The doctor then explained he had forty-one wounded sailors in his charge
and wished to get them on board. “They’re from the
Marblehead
,
sir—they’ve been at a hospital inland, and I’ve brought them here for
evacuation.” He added: “Acting on Navy instructions.”


Instructions?
…Wait a minute—weren’t you the fellow I
telephoned last night?…I thought I recognized that accent.
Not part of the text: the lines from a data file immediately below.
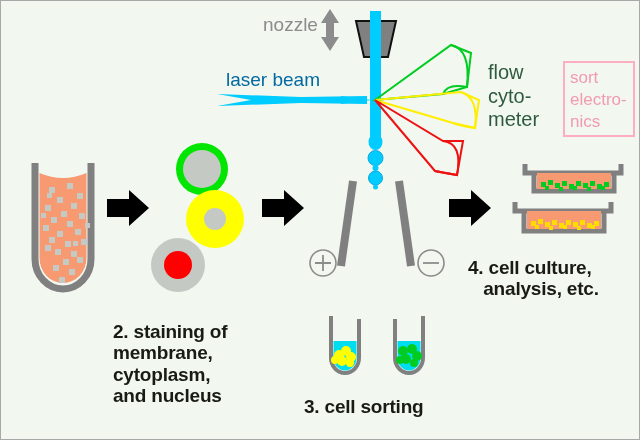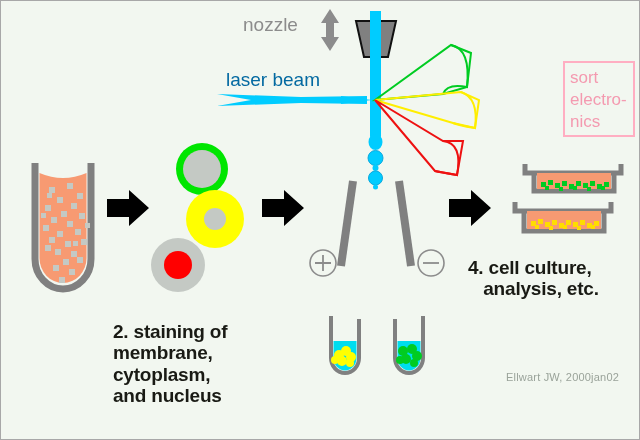--- a/index.html
+++ b/index.html
@@ -280,7 +280,7 @@
 
   </svg>
 
-  <div class="txt label-nozzle" style="left:242px; top:13px;text-align:right;">nozzle</div>
+  <div class="txt label-nozzle" style="left:262px; top:13px;text-align:right;">nozzle</div>
 
   <div class="txt label-laser" style="left:225px; top:68px;">laser beam</div>
 

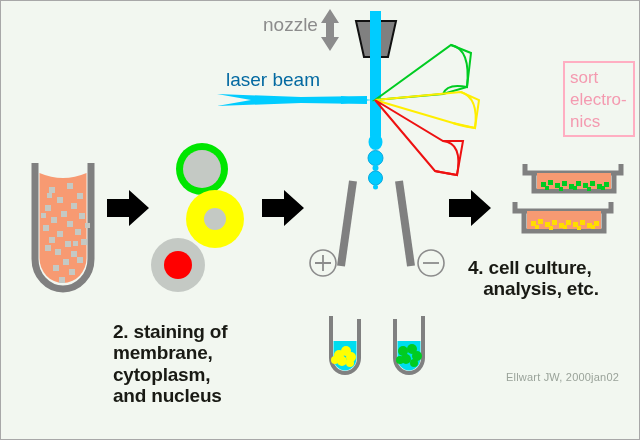--- a/index.html
+++ b/index.html
@@ -284,6 +284,9 @@
 
   <div class="txt label-laser" style="left:225px; top:68px;">laser beam</div>
 
+  <div class="txt label-cytometer" style="left:487px; top:60px;">flow
+cyto-
+meter</div>
 
   <div class="sort-box" style="left:562px; top:60px; width:72px; height:76px;"></div>
   <div class="txt label-sort" style="left:569px; top:66px;">sort

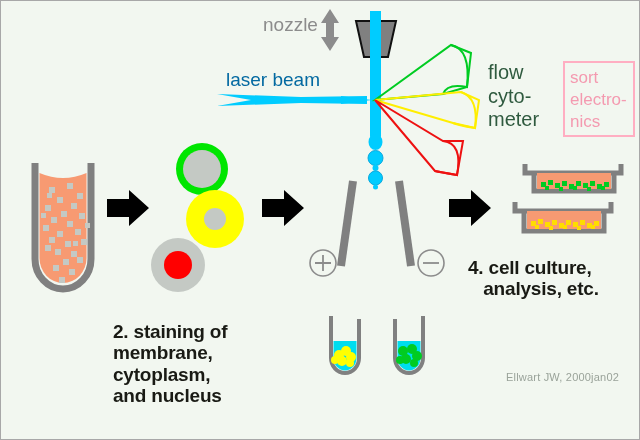--- a/index.html
+++ b/index.html
@@ -303,7 +303,6 @@
   <div class="txt step-label" style="left:467px; top:256px;">4. cell culture,
    analysis, etc.</div>
 
-  <div class="txt label-credit" style="left:505px; top:370px;">Ellwart JW, 2000jan02</div>
 
 </div>
 

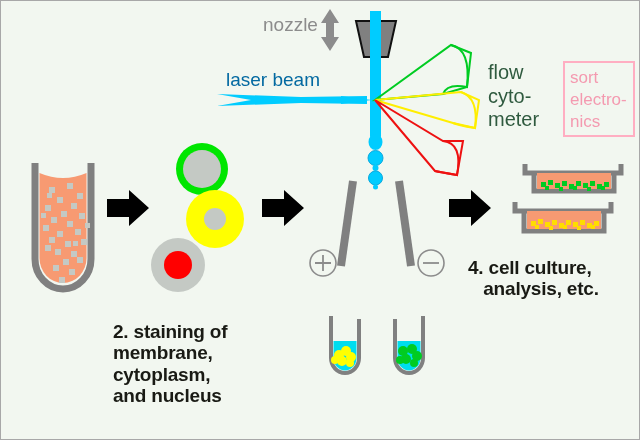--- a/index.html
+++ b/index.html
@@ -299,6 +299,7 @@
 cytoplasm,
 and nucleus</div>
 
+  <div class="txt step-label" style="left:303px; top:395px;">3. cell sorting</div>
 
   <div class="txt step-label" style="left:467px; top:256px;">4. cell culture,
    analysis, etc.</div>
Tennessee, isn’t
it?”

“No, sir, Arkansas.”

“And so what? All right, get ‘em on board.”

“That’s what I’m trying to do, but the Dutch officer doesn’t understand
this paper—he said I must see the captain about it—but perhaps if
you
could explain—”

“Sure, I’ll explain…Where
are
your men, anyway?”

It was too bad that the Navy officer had at that moment caught sight of
the group waiting near by, too bad that there was nothing for the doctor to
do but point confirmingly. “Good God, sir!” exclaimed the Navy officer again,
so loudly that the men heard him and turned their heads. Sensing that
something was wrong, they valiantly remembered the doctor’s advice to look as
well as they could, but there was something almost more pathetic in that
effort than if they had not made any. And the men on the stretchers, lying
under the sun, looked most pathetic of all.